“today is the day to follow your heart.” so said my normally dry and pragmatic capricorn horoscope this morning. isn’t that the intention for every day? or shouldn’t it be?
lately i’ve been swimming in a sea of hopes and dreams; desires to do, be and practice different things are the currents moving me. i’m often the dreamy type, fantasizing about change and new beginnings. i tally up new skills in my mind as every day passes and become a more diverse and productive person. unfortunately, my imagination doesn’t often reconcile with the time i have to devote to this new life. that said…..i’ve been learning! last week i celebrated the turning of a new leaf as i took my want to do list, meshed it with my need to do list and prioritized. to name off a couple of the several easy lessons i took away: making healthy meals pays back when, later in the week, i don’t have to worry about spending time in the kitchen, but have delicious meals at my fingertips for dinner or to pack for lunch; it’s amazing how alive and invigorated it makes me feel (for the whole day!) when i make a run the first thing on my agenda. both tasks require effort and planning, but prove so valuable in the benefits. while happy adjustments have had to be made to that schedule this week, i am learning again to incorporate the actions i want to take into a different set of distractions and make life happen the way that i want it to. most importantly, i’m making the choices that i need to feel happy, healthy and on the road down which my heart leads.

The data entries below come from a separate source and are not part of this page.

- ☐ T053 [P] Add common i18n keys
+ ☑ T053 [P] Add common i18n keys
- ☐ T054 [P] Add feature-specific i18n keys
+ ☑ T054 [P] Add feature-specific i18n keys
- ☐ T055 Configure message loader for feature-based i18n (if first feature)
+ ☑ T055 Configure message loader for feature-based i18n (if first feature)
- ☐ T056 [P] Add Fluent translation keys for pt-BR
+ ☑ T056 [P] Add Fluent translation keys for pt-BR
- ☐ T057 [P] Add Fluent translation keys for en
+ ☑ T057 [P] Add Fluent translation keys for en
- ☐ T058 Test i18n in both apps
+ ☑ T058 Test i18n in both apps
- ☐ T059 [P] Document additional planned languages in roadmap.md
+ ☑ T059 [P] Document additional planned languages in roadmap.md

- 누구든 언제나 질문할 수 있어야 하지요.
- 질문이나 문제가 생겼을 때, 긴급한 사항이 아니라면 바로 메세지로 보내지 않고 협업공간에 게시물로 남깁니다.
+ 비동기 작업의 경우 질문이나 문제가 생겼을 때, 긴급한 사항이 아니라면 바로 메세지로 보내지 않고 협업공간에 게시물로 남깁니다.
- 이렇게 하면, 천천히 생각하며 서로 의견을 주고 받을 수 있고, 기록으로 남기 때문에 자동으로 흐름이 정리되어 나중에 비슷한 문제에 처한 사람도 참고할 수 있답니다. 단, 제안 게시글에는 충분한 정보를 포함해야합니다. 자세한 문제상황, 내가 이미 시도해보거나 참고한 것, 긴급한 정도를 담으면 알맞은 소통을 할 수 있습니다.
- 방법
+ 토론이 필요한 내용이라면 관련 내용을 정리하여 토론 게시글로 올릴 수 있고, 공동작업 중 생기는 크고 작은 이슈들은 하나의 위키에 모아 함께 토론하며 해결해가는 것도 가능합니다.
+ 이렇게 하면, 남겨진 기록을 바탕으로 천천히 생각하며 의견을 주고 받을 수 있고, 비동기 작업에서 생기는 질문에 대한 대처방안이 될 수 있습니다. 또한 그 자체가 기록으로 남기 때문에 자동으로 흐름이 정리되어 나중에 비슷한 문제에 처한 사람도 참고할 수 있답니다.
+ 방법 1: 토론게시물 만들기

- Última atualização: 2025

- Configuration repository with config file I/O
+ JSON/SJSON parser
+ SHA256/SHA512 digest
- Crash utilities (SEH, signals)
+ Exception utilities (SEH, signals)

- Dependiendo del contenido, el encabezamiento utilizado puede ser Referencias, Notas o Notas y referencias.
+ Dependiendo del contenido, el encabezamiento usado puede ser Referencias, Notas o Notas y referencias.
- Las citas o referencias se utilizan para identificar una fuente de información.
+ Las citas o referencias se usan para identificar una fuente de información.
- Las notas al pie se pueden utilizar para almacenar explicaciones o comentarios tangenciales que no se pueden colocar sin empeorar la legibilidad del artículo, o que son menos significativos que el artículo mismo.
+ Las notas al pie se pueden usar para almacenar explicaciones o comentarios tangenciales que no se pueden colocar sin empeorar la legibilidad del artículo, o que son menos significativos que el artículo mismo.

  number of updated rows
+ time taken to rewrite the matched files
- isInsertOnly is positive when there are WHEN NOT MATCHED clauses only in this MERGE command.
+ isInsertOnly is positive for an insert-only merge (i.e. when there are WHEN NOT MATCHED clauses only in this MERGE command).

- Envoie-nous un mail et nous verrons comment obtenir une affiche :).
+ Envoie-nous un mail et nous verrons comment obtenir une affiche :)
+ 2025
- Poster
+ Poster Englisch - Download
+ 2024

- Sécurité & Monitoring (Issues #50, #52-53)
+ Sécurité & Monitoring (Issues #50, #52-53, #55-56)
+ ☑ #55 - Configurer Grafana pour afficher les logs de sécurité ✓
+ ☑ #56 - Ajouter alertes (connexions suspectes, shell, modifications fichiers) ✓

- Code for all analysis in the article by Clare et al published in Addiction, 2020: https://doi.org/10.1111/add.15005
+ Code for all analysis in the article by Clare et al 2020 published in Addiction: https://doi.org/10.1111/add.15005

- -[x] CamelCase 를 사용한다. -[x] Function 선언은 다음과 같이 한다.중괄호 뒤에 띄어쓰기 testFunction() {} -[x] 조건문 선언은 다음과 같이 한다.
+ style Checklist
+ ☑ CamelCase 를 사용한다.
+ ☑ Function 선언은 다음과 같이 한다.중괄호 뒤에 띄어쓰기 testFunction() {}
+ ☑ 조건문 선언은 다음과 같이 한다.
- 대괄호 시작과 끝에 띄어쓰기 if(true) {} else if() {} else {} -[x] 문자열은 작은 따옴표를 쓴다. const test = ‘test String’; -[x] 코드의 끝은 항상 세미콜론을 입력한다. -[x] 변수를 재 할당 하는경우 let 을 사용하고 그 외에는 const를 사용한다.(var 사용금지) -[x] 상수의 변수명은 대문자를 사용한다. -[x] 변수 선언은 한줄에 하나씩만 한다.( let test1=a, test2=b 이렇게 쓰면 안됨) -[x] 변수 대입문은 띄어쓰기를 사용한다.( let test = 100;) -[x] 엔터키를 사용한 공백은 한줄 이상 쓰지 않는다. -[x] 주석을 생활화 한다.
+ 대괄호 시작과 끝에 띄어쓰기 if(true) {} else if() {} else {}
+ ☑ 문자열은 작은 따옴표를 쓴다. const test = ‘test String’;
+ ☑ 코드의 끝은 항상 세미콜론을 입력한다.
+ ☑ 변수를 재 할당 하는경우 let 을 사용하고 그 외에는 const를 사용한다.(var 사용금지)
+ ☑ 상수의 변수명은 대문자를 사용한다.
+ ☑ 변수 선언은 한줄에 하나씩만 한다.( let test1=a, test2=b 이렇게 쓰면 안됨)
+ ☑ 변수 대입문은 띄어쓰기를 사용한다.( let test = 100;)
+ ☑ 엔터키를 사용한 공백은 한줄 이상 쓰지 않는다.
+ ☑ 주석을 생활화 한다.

i think often about the kind of person i want to be vs. my reality. i am honest enough to recognize that i am easily drawn down a path of negativity that i am not particularly fond of. i also know that i get stuck in my head far more often than i should and that i let it get me in trouble by adding my imagination to the mix. i am not perfect at letting things happen and i dwell far too much on what others may be doing, thinking or saying. i don’t have it all together and, in fact, a large motivation behind this opportunity and space for expression is to dress down my desire to get everything lined up in neat little rows. that just isn’t the way the world works and to try to make it so just ends in frustration and wasted energy.
i imagine this space filled with light, free and adventurous beauty that slowly allows me to let loose my firm grip on the ground and to float a little more effortlessly through life. for me, this is not just about a blog, but it’s a springboard for a life change. happy is a place i want to be and i believe that learning to surrender and to follow my heart is the only direct route there.